Reproduce each line from the records that holds "sale".

((

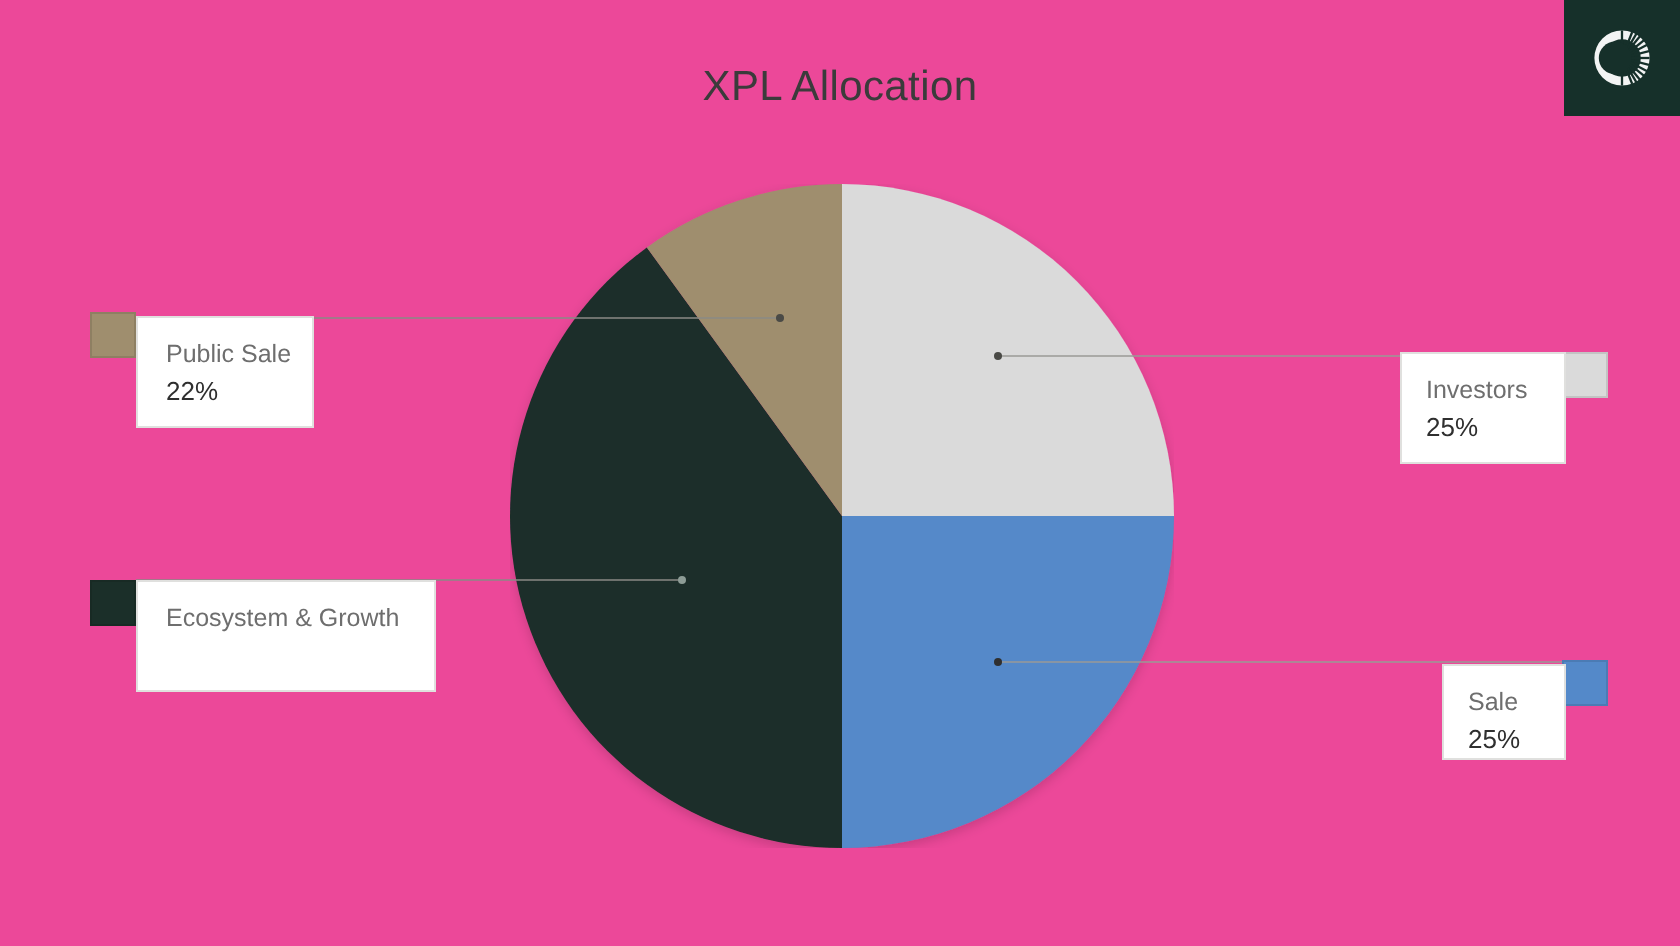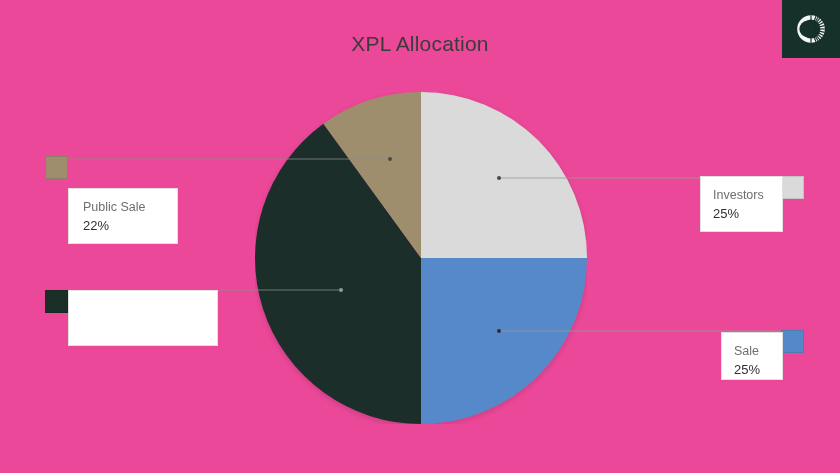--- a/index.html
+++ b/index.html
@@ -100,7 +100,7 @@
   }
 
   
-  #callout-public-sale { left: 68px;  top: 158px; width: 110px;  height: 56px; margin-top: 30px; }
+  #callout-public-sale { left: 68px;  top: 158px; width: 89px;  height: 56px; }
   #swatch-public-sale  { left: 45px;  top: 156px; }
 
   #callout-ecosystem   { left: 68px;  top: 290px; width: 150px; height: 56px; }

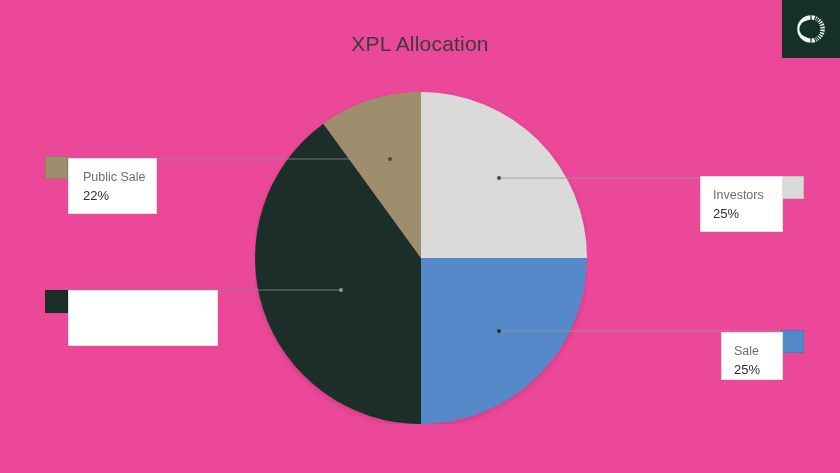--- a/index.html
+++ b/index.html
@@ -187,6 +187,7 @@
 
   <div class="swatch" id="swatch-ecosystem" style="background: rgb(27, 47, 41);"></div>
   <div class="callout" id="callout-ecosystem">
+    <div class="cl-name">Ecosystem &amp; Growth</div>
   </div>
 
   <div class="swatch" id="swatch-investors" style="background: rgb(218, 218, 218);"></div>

))

Answer to the problem:
-  #callout-public-sale { left: 68px;  top: 158px; width: 110px;  height: 56px; margin-top: 30px; }
+  #callout-public-sale { left: 68px;  top: 158px; width: 89px;  height: 56px; }
   #swatch-public-sale  { left: 45px;  top: 156px; }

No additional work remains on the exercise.